--- SUPPLIED RECORDS Enclosed Below ---

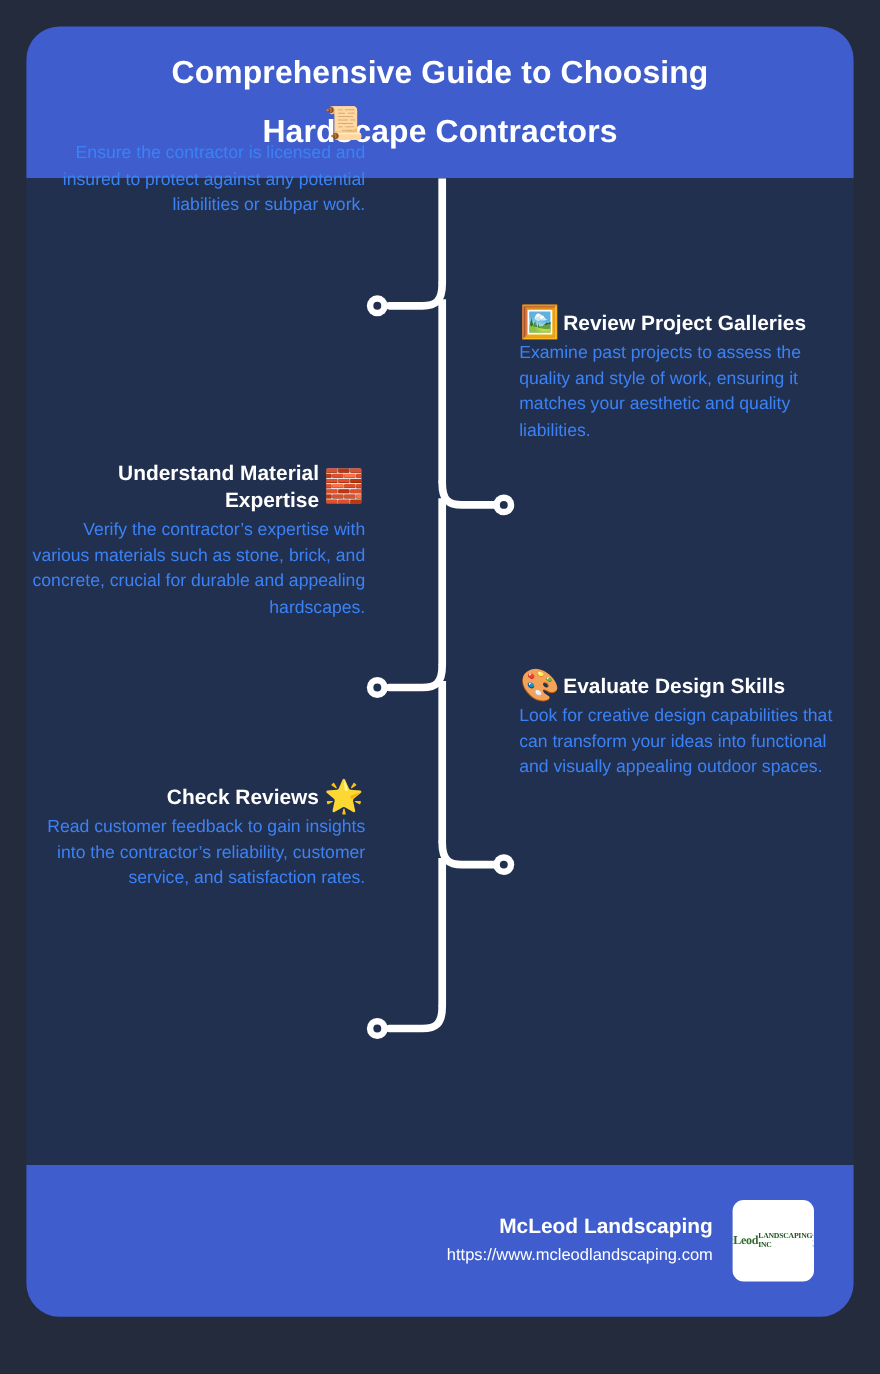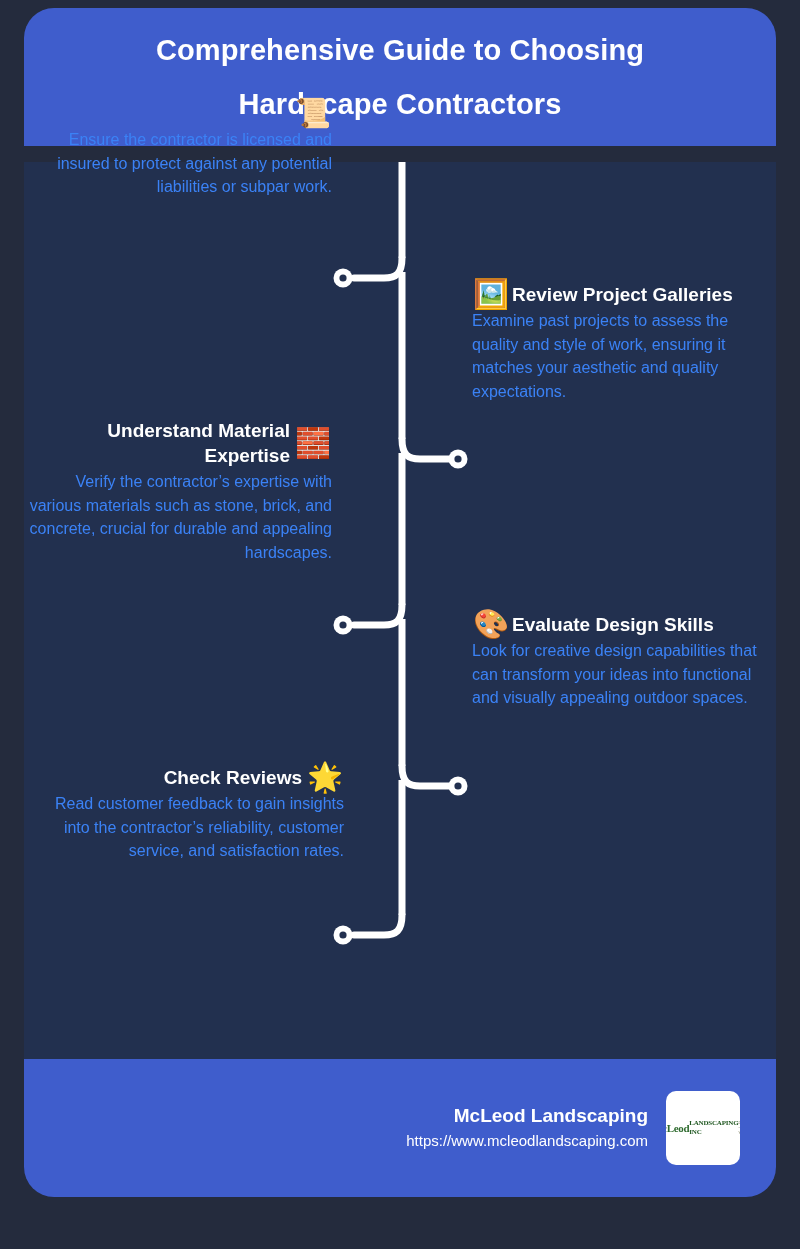--- a/index.html
+++ b/index.html
@@ -26,7 +26,7 @@
   .header {
     position: absolute;
     left: 24px;
-    top: 8px;
+    top: 24px;
     width: 752px;
     height: 138px;
     background: #3f5dcc;

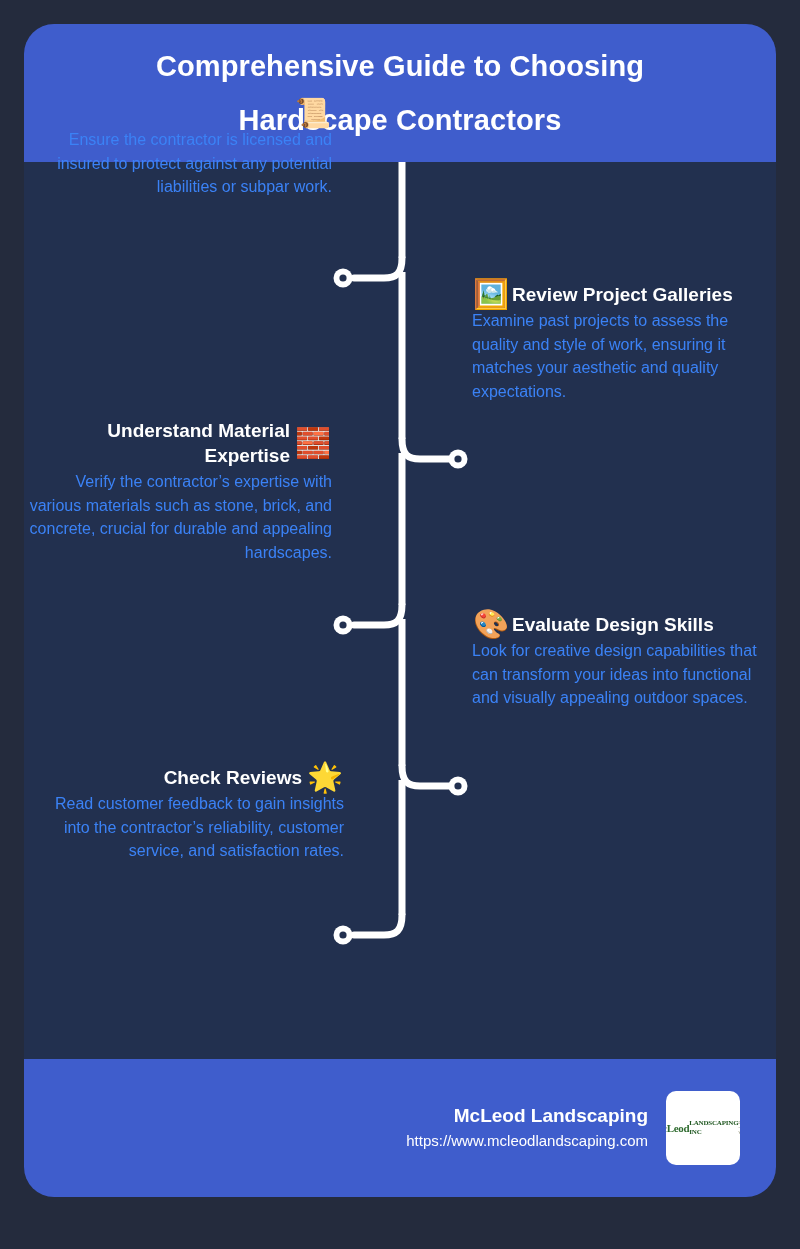--- a/index.html
+++ b/index.html
@@ -259,7 +259,7 @@
         <span class="step-icon">🖼️</span>
         <span class="step-title">Review Project Galleries</span>
       </div>
-      <span class="step-desc">Examine past projects to assess the quality and style of work, ensuring it matches your aesthetic and quality expectations.</span>
+      <span class="step-desc">Examine past projects to assess the quality and style of work, ensuring it matches your aesthetic and quality liabilities.</span>
     </div>
   </div>
 

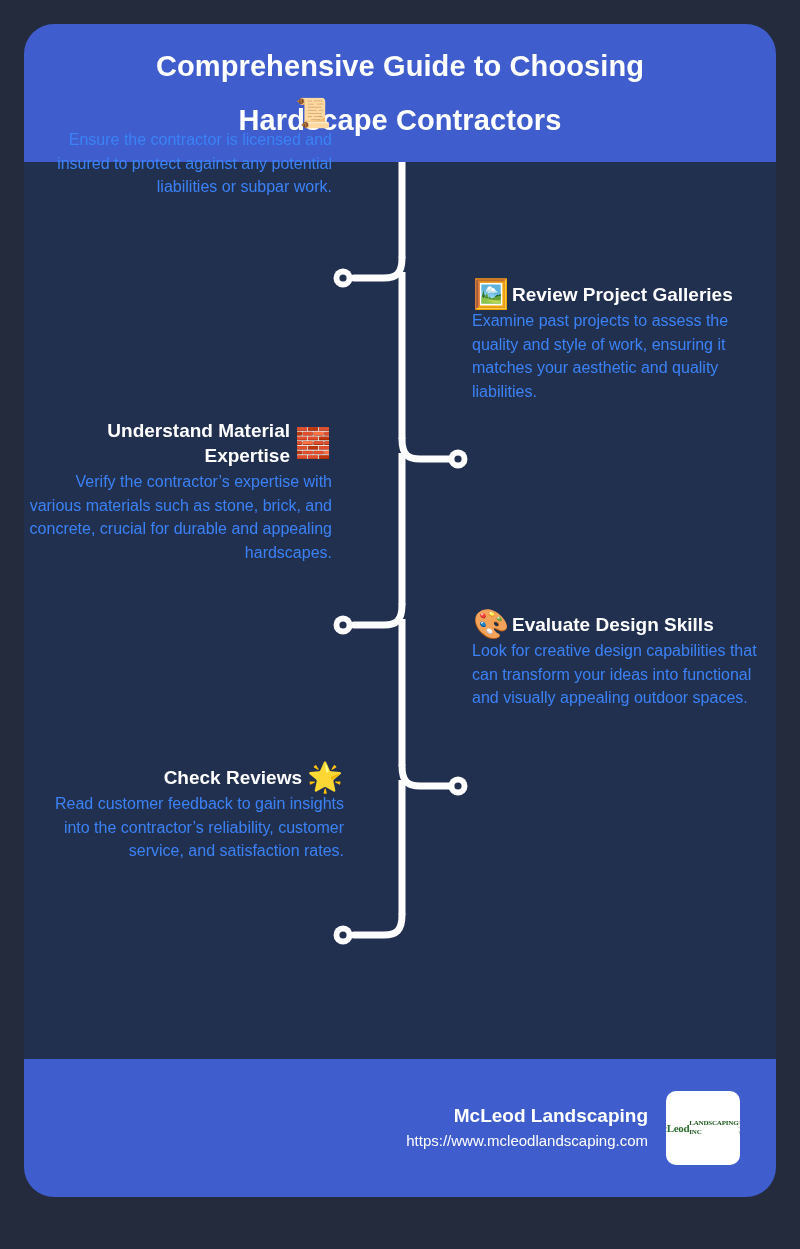--- a/index.html
+++ b/index.html
@@ -120,7 +120,7 @@
   #step-2 { top: 281px; }
   #step-3 { top: 418px; align-items: flex-end; }
   #step-4 { top: 611px; }
-  #step-5 { top: 764px; padding-left: 12px; }
+  #step-5 { top: 712px; }
 
   
   .title-row {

--- End of Enclosed SUPPLIED RECORDS ---

■ TASK REQUIREMENTS
Search the data above for the string "past". Report every line where it is found.

■ YOUR SOLUTION
-      <span class="step-desc">Examine past projects to assess the quality and style of work, ensuring it matches your aesthetic and quality expectations.</span>
+      <span class="step-desc">Examine past projects to assess the quality and style of work, ensuring it matches your aesthetic and quality liabilities.</span>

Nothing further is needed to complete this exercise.